Yemen political rivals divided on GCC deal

AFP , Sunday 18 Sep 2011

Saudi official says Yemen's President Ali Abdullah Saleh's deputy will sign a power transfer deal within a week amid disagreements between the country's political parties over the Gulf-sponsored document

Yemen's rival political parties were divided on Sunday over a stalled Gulf-brokered power transfer deal which a senior Saudi official said President Ali Abdullah Saleh's deputy will sign within a week.

The stalemate came on a day when security forces killed at least 12 people and wounded 500 more when they fired on an anti-Saleh march in the capital.

"To end the crisis we must agree with the opposition on a mechanism for implementing the Gulf initiative," a spokesman for Saleh's ruling General People's Congress (GPC) party, Tariq al-Shami, told AFP.

"This is why dialogue is necessary" with the opposition, which is demanding that Saleh sign the deal before any discussion on ways to implement it, Shami said.

"Dialogue before transfer of power is out of the question," said key opposition leader Sultan al-Atwani.

Last week Saleh, who has been absent from Yemen for more than three months, authorised Vice President Abdrabuh Mansur Hadi to negotiate a power transfer with the opposition.

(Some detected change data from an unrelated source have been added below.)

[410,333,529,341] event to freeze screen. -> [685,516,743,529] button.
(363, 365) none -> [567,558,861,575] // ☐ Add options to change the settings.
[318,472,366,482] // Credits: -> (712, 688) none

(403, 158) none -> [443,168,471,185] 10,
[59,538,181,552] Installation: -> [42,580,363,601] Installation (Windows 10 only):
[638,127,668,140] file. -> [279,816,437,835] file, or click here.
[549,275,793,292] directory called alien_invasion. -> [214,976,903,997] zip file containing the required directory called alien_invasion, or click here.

The so-called Gulf Initiative was proposed by the six-nation Gulf Cooperation Council (GCC) and sets the path for a peaceful transition of power.

The presidential decree gave Hadi "the necessary constitutional authority" to endorse the plan and to negotiate a power transfer mechanism with the opposition.
"This decision is an attempt to avoid the initiative," charged Atwani.

A high-level Saudi official told AFP on Saturday that Hadi will sign the initiative "within a week" after the United States on Thursday said that this is what it had "hoped" for.

Saleh, who has ruled Yemen since 1978, has been recovering in Saudi Arabia from a June 3 attack on his presidential compound, but has refused to hand power to his deputy or sign the Gulf Initiative.

His refusal has angered the plan's Gulf sponsors who, along with many in the international community, fear that a total meltdown of political order in Yemen could pave the way for Al-Qaeda-linked militants to overrun the country.

The GCC plan, proposed last spring, calls on Saleh to step down as president and hand over all constitutional authorities to Hadi. In return, Saleh would receive amnesty from prosecution for himself and his family.

A UN roadmap, drawn up in two weeks of talks in July in Yemen between the opposition and leading GPC figures and chaired by UN envoy Jamal Benomar, also stipulates that Saleh transfer power to Hadi.

Whereas the Gulf plan stipulates a one-month interim period ending with Saleh's resignation, the UN roadmap provides for an extended period of up to six months.

"All ideas from the UN or other parties must be discussed in order to reach an agreement on the mechanism and set a timetable for implementing the initiative," Shami said.
However, for the opposition, such dialogue is a waste of time.

"We do not want to waste any more time," said Atwani as the revolt has entered its ninth month amid political turmoil that is taking an already impoverished Yemen to the brink of total chaos.

On Sunday, security forces fired on anti-regime demonstrators in Sanaa, killing 12 and wounding 500 others, a medic said.

The shooting happened as tens of thousands of protesters left Change Square, where they have camped since February, and marched towards the city centre, witnesses said.

Water cannons and tear gas were also used, they added.

Huge demonstrations also erupted in cities south of Sanaa -- Taez, Yemen's second-largest city, Ibb, and Dhammar -- and in Saada in the north, to denounce Sunday's violence.

A Western diplomat in Sanaa, speaking to AFP on condition of anonymity, said "the signing of the (GCC) initiative is the key to solving Yemen's political, economic and security problems."